The Pechanga American Indian Tribe and the U.S. Supreme Court

Both sides claim that it’s not about the money.

After over two years working it’s way up through the court systems, a fight that started in the Pechanga Indian Enrollment Committee has ended in the U.S. Supreme Court, with the Court refusing to intercede on behalf of the 133 former members of the Pechanga Tribe of American Indians. The expelled members are all descendents of Manuela Miranda, a Pechanga Indian who moved off the reservation in the 1920s. According to Los Angeles CBS affiliate KCAL, the position of the Pechanga Tribe is that Miranda had severed all ties with the Pechanga people, and therefore, her descendents are not considered valid members of the tribe.

What, on the surface, appears to be an ideological question about the rights of tribal counsels to control their own rosters and the appropriateness of the court systems of the United States government to intervene in American Indian disputes unfolds itself into a less dogmatic scrapple over gaming money and its associated perks.

As owners and operators of the Pechanga Resort & Casino in Temecula, CA, the Pechanga tribe of Luiseno Mission Indians has found financial cache with the success of its gaming and resort enterprises. With the loss of their status as Pechanga Indians, the 133 ousted members claim that they stand to lose approximately $120,000 to $180,000 per year per person in casino profits, as well as homes, health insurance, college scholarships, and jobs.

Accounting for approximately 20% of the number of enrolled members, the dis-enrollment of Manuela Miranda’s descendents certainly works mathematically in favor of the remaining members of the tribe, who stand to enjoy a healthy increase in their portion of the spoils of this war.

But, just how did this dispute end up in the United States court system? Native American tribes are considered political entities that enjoy Sovereign Nation status. They have the power to be self-governing, and, according to the Native American Management Services, they have the right to form their own government, the power to make and enforce both civil and criminal laws, and the power to establish membership. So how did this argument find itself outside of tribal government and make itself all the way up to the U.S. Supreme Court?
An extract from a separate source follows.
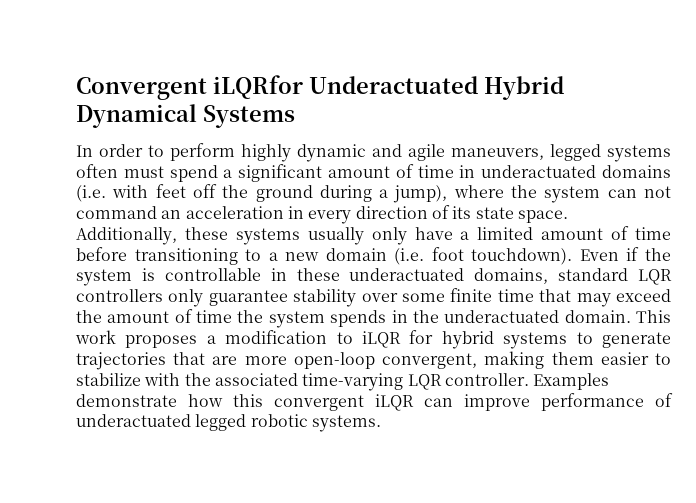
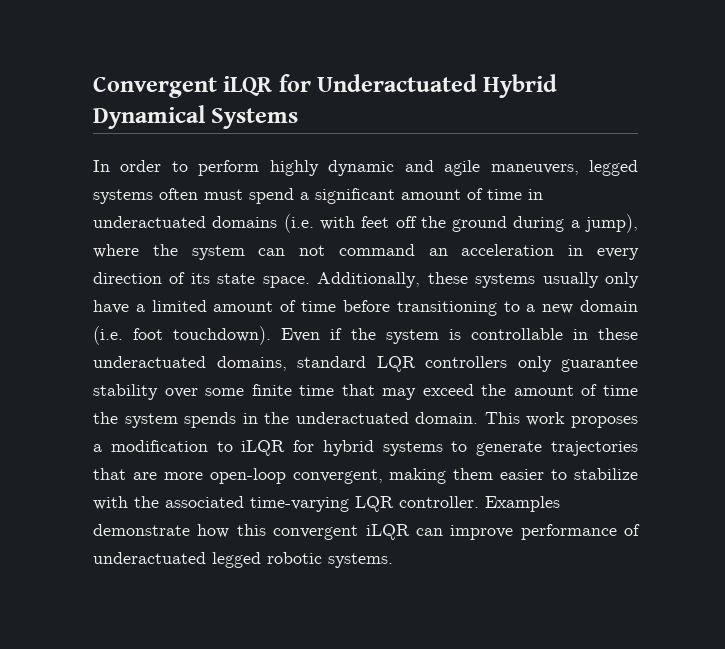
[213,75,303,99] iLQRfor -> [223,74,311,96] iLQR for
The booted members of the Pechanga Tribe utilized an interpretation of Public Law 280 to take their grievance to California state courts. Public Law 280 grants courts in California jurisdiction in civil litigation between American Indians and Tribes, as California tribes lack courts to settle civil disputes, according to San Diego’s Union-Tribune.

That dispute has now seen several lawsuits filed, appeals argued, a Public Law brought into question by tribal officials, and years of angry press. The final legal play was made May 2006 when the United States Supreme Court refused to intervene in the Pechanga Tribe’s decision to expel its members, choosing instead to support the tribe’s right to control its own enrollment.

So, what is going on? The former Pechanga members’ lawsuit is just one of many that have been filed by Native Americans ousted from their tribes where a question of casino and gaming money is in question. Has the newfound wealth that many tribes are experiencing served to separate what once was solid in its unity, or has it encouraged an increase in unsubstantiated claims against tribes that have recently had to have more fabric sewn into their pockets?

The answer may not be a simple one, and it certainly won’t be answered in these seven hundred words, but two things are clear: 133 former members of the Pechanga Tribe of the Luiseno Mission Indians are experiencing a sharp downward shift in their financial situation, employment status, healthcare, and education potential because of their descendency from a tribal member whose entitlement to her place in the enrollment roster of the Pechanga Tribe had not been called into question before the Pechanga Resort & Casino came into being, and that the strongly held beliefs by Native American groups that their governmental affairs are controlled independently by those groups, enjoying Sovereign Nation status, unless large amounts of gaming revenue is involved. The disenfranchising of their own by disenfranchised people is hard to watch.